Франк уже не знал, на чью ему встать сторону, противники казались одинаково сильными. Клуте Бартушек так же стремился служить делу социализма, как и Манфред Кюнау. Речь ведь шла о нюансах, а он не умел пока их различать. Франк решил, что ему надо посоветоваться с друзьями, и, к большому удивлению последнего, позвонил Ахиму Штейнхауэру.
Сняв трубку и услышав голос Люттера, Ахим по его несколько сконфуженному тону понял, что собственной позиции у него нет. Ахиму не нравилась вся эта история. Он не стал резко возражать, дал Люттеру выговориться. Но согласиться на то, чего просил от него Франк, никак не мог. Нет, он не станет писать статью против Кюнау, тем более что все последние годы в своей газете не выступал против секретаря парткома.
Ахим пошел к Дипольду. Он считал, что директор комбината — самый подходящий советчик в этом вопросе. Он человек справедливый, с замечательной биографией, в концлагере сидел, и с Кюнау ему ближе приходится сталкиваться, чем всем им.
Дипольд согласился на разговор, только попросил:
— Сегодня такой теплый день, хочется свежим воздухом подышать. Давай погуляем немного, сходим к реке. Хоть ненадолго из кабинетов вырвемся. Врачи советуют делать это как можно чаще. И, вероятно, не так уж неправы.
Дипольд умел внимательно слушать. Он давно понял, что этот журналист не конъюнктурщик и не выскочка. По правде говоря, Кюнау был ему несимпатичен с самого начала, и он даже сказал ему прямо, что они вряд ли сработаются, потому что жалел о прежнем секретаре парткома Хорсте Купфере, с которым они тут вместе начинали, закладывали на бывших луковых плантациях фундамент для будущих цехов комбината, Пока Штейнхауэр говорил, Дипольд не без грусти вспоминал прошлое.
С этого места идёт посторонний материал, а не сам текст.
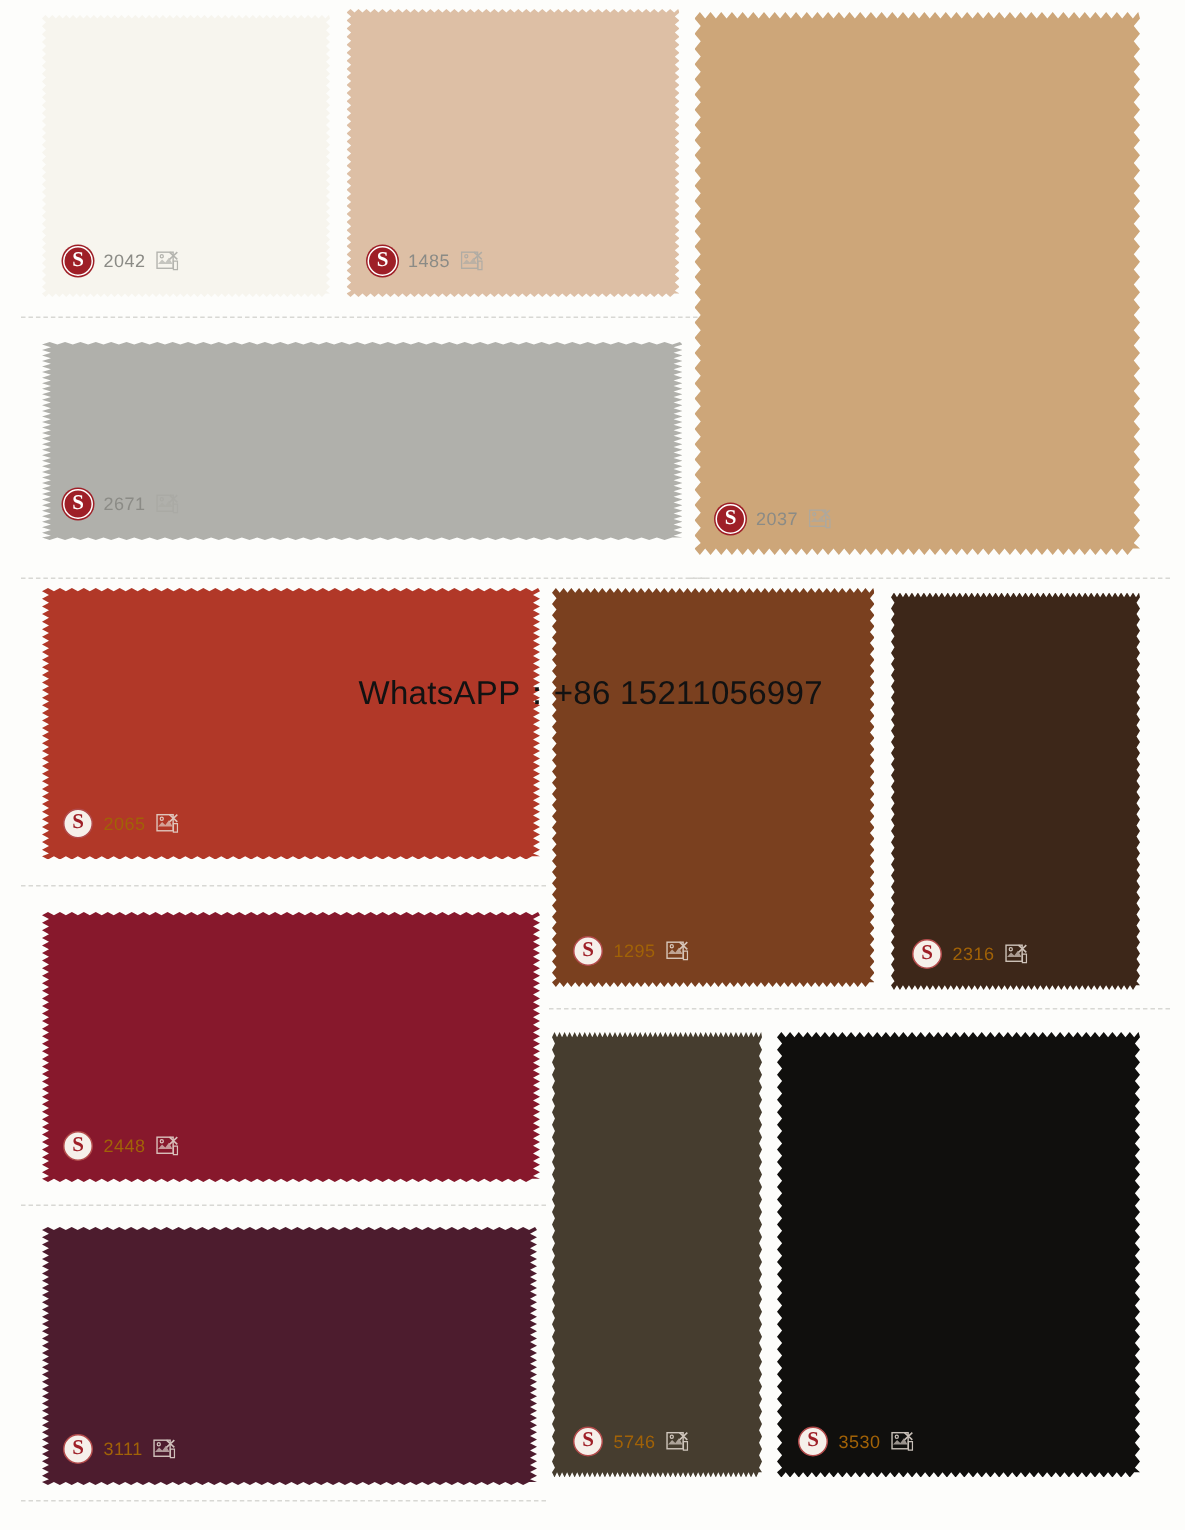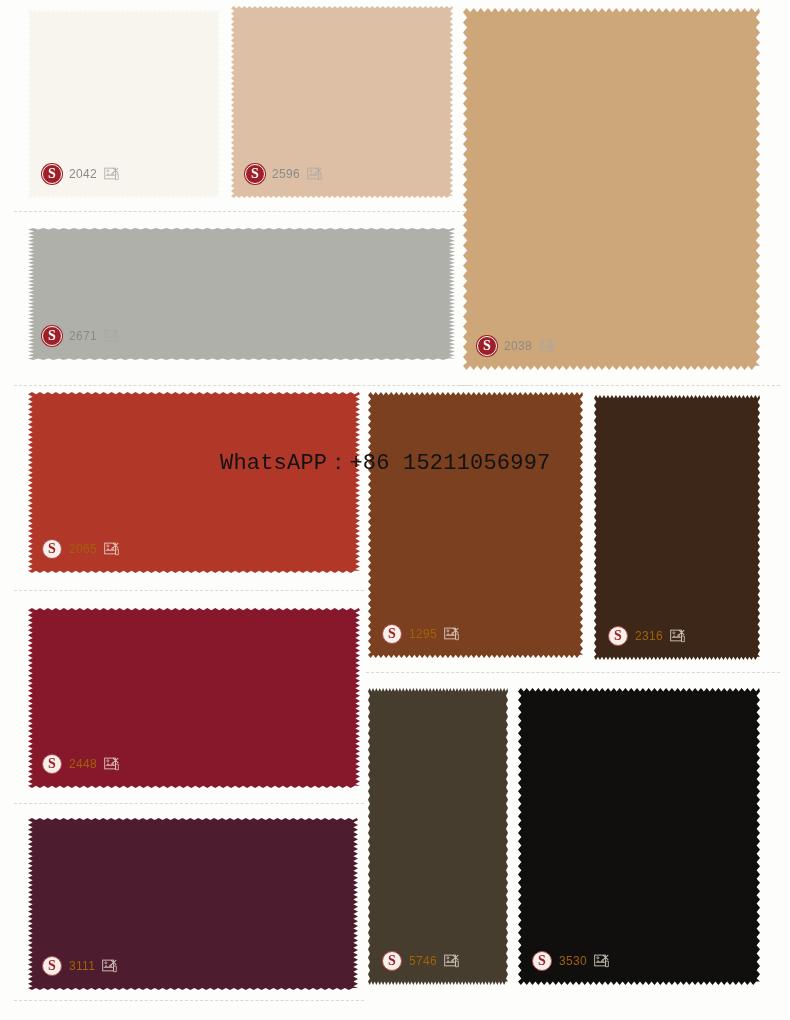--- a/index.html
+++ b/index.html
@@ -143,29 +143,28 @@
 
   .imgicon{
     width:15px;height:14px;
     display:block;
     opacity:.85;
   }
 
   
   #watermark{
     position:absolute;
-    left:220px;
+    left:239px;
     top:447px;
     font-size:22px;
     color:#121212;
     white-space:nowrap;
     z-index:40;
     letter-spacing:.2px;
     pointer-events:none;
-    font-family:Liberation Mono, monospace;
   }
 </style>
 </head>
 <body>
 
 <div id="board" style="background: rgb(253, 253, 251);">
 
 <div class="sep" style="left: 14px; top: 211px; width: 456px;"></div>
     <div class="sep" style="left: 14px; top: 385px; width: 456px;"></div>
     <div class="sep" style="left: 460px; top: 385px; width: 320px;"></div>
@@ -184,35 +183,35 @@
           <circle cx="4.1" cy="4.1" r="1.1" fill="none" stroke="#a9a9a4" stroke-width="0.9"></circle>
           <path d="M9.6 1.2 L15.2 6.3 M15.2 1.2 L9.6 6.3" stroke="#a9a9a4" stroke-width="1.1" fill="none"></path>
           <path d="M12.4 7.6 L15.3 7.6 L15.3 13.6 L12.4 13.6 Z" fill="none" stroke="#a9a9a4" stroke-width="0.9"></path>
         </svg>
       </div>
     </div>
     <div class="swatch pale" style="left: 231px; top: 6px; width: 222px; height: 192px;">
       <div class="cloth" style="--c: #ddbfa5;"></div>
       <div class="label">
         <div class="badge on-light">S</div>
-        <span class="code on-light">2596</span>
+        <span class="code on-light">1485</span>
         <svg class="imgicon" viewBox="0 0 16 15">
           <rect x="0.7" y="1.2" width="11.5" height="11.5" fill="none" stroke="#a9a9a4" stroke-width="1"></rect>
           <path d="M1.4 9.6 L4.3 6.4 L6.6 8.6 L9.2 5.2 L11.8 9.6 Z" fill="#a9a9a4" opacity=".75"></path>
           <circle cx="4.1" cy="4.1" r="1.1" fill="none" stroke="#a9a9a4" stroke-width="0.9"></circle>
           <path d="M9.6 1.2 L15.2 6.3 M15.2 1.2 L9.6 6.3" stroke="#a9a9a4" stroke-width="1.1" fill="none"></path>
           <path d="M12.4 7.6 L15.3 7.6 L15.3 13.6 L12.4 13.6 Z" fill="none" stroke="#a9a9a4" stroke-width="0.9"></path>
         </svg>
       </div>
     </div>
     <div class="swatch pale" style="left: 463px; top: 8px; width: 297px; height: 362px;">
       <div class="cloth" style="--c: #cda679;"></div>
       <div class="label">
         <div class="badge on-light">S</div>
-        <span class="code on-light">2038</span>
+        <span class="code on-light">2037</span>
         <svg class="imgicon" viewBox="0 0 16 15">
           <rect x="0.7" y="1.2" width="11.5" height="11.5" fill="none" stroke="#a9a9a4" stroke-width="1"></rect>
           <path d="M1.4 9.6 L4.3 6.4 L6.6 8.6 L9.2 5.2 L11.8 9.6 Z" fill="#a9a9a4" opacity=".75"></path>
           <circle cx="4.1" cy="4.1" r="1.1" fill="none" stroke="#a9a9a4" stroke-width="0.9"></circle>
           <path d="M9.6 1.2 L15.2 6.3 M15.2 1.2 L9.6 6.3" stroke="#a9a9a4" stroke-width="1.1" fill="none"></path>
           <path d="M12.4 7.6 L15.3 7.6 L15.3 13.6 L12.4 13.6 Z" fill="none" stroke="#a9a9a4" stroke-width="0.9"></path>
         </svg>
       </div>
     </div>
     <div class="swatch pale" style="left: 28px; top: 228px; width: 427px; height: 132px;">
Годы прошли, теперь у него больное сердце. Сколько он еще протянет? Странно, как он еще справляется со своим старым мотором. Теперь вот собираются еще стимулятор вшивать, одному из первых в республике. Придется выступить в роли подопытного кролика. Дипольд старался внимательно вслушиваться в то, что говорил Штейнхауэр, но снова с сожалением вспоминал о Купфере. Семнадцатое июня… Все это было слишком странно и необъяснимо. Человек, у которого хватило мужества поднять восстание в лагере… Потом он слышал, что с Купфера сняли выговор и назначили директором Дома культуры где-то в Мекленбурге. Но однажды его обнаружили в лесу в служебной «волге» с молоденькой девицей из танцевального рабоче-крестьянского (в этой местности скорее крестьянского) коллектива, с которой он предавался одному из приятнейших в мире занятий. Однако у секретаря райкома, который и обнаружил, охотясь в этих местах, заблудившуюся «волгу», явно не хватило чувства юмора, и Хорст Купфер снова был смещен.